I
am honored and delighted, and I accept your award
with the highest of spirits. I hesitate to say anymore
about myself, my writings, or the condition of letters
in America. The spoken, if not the written word, of
writers is in vogue these days, and what with all
the pronouncements coming out of the symposiums, the
writer’s conferences, the interviews, the ceremonies
such as this one, I am loathe to make any pronouncements
of my own. I’m not sure whether the writers
really want to speak so much publicly or whether they
feel obliged to. For years a fellow goes around being
told, or telling himself, that nobody listens to him,
that nobody cares about him, that he is the orphan
of our culture, and then they ask him to make a speech.
What can he do? He talks.
On the plane
coming to New York I was reading about a symposium
that Esquire Magazine held some
months ago at the Iowa Writer’s Workshop. Three
of our most talented novelists and one of our more
energetic and talented critics were asked to talk
on “The Condition and Function of the Writer
in Contemporary American Society.” I’d
like to quote, a little spottily, but I hope without
doing too much injury to the parties concerned, from
the symposium report. “… When asked what
the panel thought was the effect of foundation grants
to writers, there was a sort of miniature debate…
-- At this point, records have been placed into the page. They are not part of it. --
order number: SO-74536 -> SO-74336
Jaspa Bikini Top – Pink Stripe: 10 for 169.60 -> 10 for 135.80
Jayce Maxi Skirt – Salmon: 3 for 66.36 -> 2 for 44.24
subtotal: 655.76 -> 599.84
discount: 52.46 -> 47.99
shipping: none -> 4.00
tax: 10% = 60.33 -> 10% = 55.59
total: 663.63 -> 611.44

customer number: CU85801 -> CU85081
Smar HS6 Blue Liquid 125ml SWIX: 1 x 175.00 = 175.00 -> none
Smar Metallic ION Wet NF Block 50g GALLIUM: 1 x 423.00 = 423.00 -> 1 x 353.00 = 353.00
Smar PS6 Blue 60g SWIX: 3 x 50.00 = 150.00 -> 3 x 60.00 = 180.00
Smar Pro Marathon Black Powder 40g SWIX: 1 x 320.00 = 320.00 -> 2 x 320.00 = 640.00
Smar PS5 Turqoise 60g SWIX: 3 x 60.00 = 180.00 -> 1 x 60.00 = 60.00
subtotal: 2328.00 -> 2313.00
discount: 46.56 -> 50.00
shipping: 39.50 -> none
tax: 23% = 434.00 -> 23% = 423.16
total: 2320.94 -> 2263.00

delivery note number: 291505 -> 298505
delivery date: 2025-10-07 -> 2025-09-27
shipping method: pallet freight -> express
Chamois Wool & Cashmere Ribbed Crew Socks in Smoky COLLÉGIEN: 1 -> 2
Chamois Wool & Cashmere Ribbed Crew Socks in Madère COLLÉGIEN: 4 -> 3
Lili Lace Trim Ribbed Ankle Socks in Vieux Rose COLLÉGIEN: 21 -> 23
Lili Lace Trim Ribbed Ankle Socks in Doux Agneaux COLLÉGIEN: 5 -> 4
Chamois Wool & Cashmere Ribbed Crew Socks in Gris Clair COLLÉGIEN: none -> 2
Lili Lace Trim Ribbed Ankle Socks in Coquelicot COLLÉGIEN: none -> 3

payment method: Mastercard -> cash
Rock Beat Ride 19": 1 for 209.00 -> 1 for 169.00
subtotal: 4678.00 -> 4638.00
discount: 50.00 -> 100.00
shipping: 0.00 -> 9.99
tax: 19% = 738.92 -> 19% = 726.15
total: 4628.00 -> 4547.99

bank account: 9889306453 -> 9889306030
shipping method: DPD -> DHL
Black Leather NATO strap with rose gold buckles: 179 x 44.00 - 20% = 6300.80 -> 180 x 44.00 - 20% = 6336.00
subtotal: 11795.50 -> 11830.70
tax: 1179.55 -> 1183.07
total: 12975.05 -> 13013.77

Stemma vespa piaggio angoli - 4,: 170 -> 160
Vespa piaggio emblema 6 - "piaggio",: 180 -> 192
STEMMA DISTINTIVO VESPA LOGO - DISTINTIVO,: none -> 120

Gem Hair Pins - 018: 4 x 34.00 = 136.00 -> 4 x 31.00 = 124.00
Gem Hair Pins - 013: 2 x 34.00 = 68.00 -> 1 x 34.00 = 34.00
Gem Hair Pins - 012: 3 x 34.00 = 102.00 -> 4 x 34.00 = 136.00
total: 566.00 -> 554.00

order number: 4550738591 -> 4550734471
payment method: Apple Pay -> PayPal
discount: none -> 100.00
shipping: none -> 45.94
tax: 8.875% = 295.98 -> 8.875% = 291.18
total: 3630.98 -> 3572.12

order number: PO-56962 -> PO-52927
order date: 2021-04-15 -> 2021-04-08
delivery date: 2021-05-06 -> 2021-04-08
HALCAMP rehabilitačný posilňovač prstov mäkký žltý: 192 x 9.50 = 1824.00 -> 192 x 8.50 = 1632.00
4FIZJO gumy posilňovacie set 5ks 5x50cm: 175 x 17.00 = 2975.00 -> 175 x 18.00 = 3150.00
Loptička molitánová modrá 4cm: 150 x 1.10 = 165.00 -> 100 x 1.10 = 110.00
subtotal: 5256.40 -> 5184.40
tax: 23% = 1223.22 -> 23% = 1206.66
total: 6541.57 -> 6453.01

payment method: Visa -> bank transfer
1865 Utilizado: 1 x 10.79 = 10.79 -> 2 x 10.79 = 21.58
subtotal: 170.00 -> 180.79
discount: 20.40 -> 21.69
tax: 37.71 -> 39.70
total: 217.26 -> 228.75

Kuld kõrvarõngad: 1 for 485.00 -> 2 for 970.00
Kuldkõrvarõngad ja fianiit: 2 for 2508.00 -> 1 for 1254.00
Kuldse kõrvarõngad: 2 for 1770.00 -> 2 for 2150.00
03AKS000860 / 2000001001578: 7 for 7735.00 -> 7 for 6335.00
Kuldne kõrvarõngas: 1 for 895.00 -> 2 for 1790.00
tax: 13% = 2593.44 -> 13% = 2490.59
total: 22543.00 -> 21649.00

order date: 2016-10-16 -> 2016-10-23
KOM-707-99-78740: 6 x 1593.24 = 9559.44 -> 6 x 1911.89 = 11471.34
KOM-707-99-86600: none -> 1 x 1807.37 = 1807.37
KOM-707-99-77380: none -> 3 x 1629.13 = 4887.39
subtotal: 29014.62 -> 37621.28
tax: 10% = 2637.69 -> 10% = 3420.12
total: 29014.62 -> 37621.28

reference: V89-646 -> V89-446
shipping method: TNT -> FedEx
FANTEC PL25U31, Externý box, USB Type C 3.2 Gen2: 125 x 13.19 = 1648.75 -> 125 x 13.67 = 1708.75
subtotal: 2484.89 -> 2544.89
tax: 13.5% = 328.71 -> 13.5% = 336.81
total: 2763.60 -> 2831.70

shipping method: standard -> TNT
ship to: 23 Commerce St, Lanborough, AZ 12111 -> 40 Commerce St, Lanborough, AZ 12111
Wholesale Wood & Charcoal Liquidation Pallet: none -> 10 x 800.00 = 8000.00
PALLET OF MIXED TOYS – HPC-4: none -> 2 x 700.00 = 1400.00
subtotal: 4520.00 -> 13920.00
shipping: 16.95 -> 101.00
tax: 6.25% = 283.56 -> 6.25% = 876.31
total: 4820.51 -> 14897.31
Mailer passionately denounced the foundations…
MacDonald asked if he knew what he was talking about…
Ellison said he had been very kindly treated by the
foundations… Mark Harris said that since the
U.S. Government had sent him on an all-expenses paid
year’s trip to Japan and the Far East, he had
found it hard to think as badly of the government
as he thought he ought. They bought you off, he implied.”
Then on Hollywood: “Only a hero, like Faulkner
in his early days in Hollywood, could resist being
swayed by an involvement with mass culture, said Mailer
and Harris. You had to ride with it, said MacDonald
and Ellison, exploit it… You had to stay an
outsider, Harris was saying, now a convert to Mailer’s
outlawism. The argument proceeded, sparked by various
questions from the floor…”
This seems
to me— as I’m sure it even seemed to some
of the writers quoted— a lot of moral perspiration
about not a great deal. We hear the questions all
the time. Should the writer teach English composition
or shouldn’t he? Should the writer accept the
money of some dead tycoon or shouldn’t he? Is
it worse from a dead tycoon or a live tycoon? Should
the writer smoke marijuana or shouldn’t he?
Can he survive in New York? Is Yaddo bad for you?
Should he have a telephone?… The concern is
with writers instead of writing;
the concern is with poses and postures, with etiquette,
as if the manners of the writer ultimately determined
the manner of the writing. But it seems to me that
the decisions that quicken the spirit, or kill it,
that denigrate a man, or honor him, are made on more
intimate and crucial levels. We shouldn’t really
have to suffer so much in public, I think, about what
we look like. Our remarks on certain cultural occasions
are sometimes more titillating than they are enlightening;
more gossip for those who finally don’t care
two hoots about books. All this talk about ourselves,
all these symposiums and pronouncements… sometimes
I have the feeling that everybody is out reading the
interviews and nobody’s at home with the novels.
“Should the writer?” “Can the writers?”
“Is it the function of the writer in contemporary…?”
Baloney! What questions! What a lightweight unnovelistic
approach to human character! Imagine— should
Jane Austen? Can Thomas Hardy? Is it the function
of Sir Walter Scott…? As writers, and not as
question-answerers, it is only in our worst moments
that we display so simplified an attitude toward the
multiplicity of human response and human possibility.
Why should we permit our inquisitors to make us talk
like the characters we create when art and understanding
fail us?
“When
the writer says yes, he is already beginning to lie.”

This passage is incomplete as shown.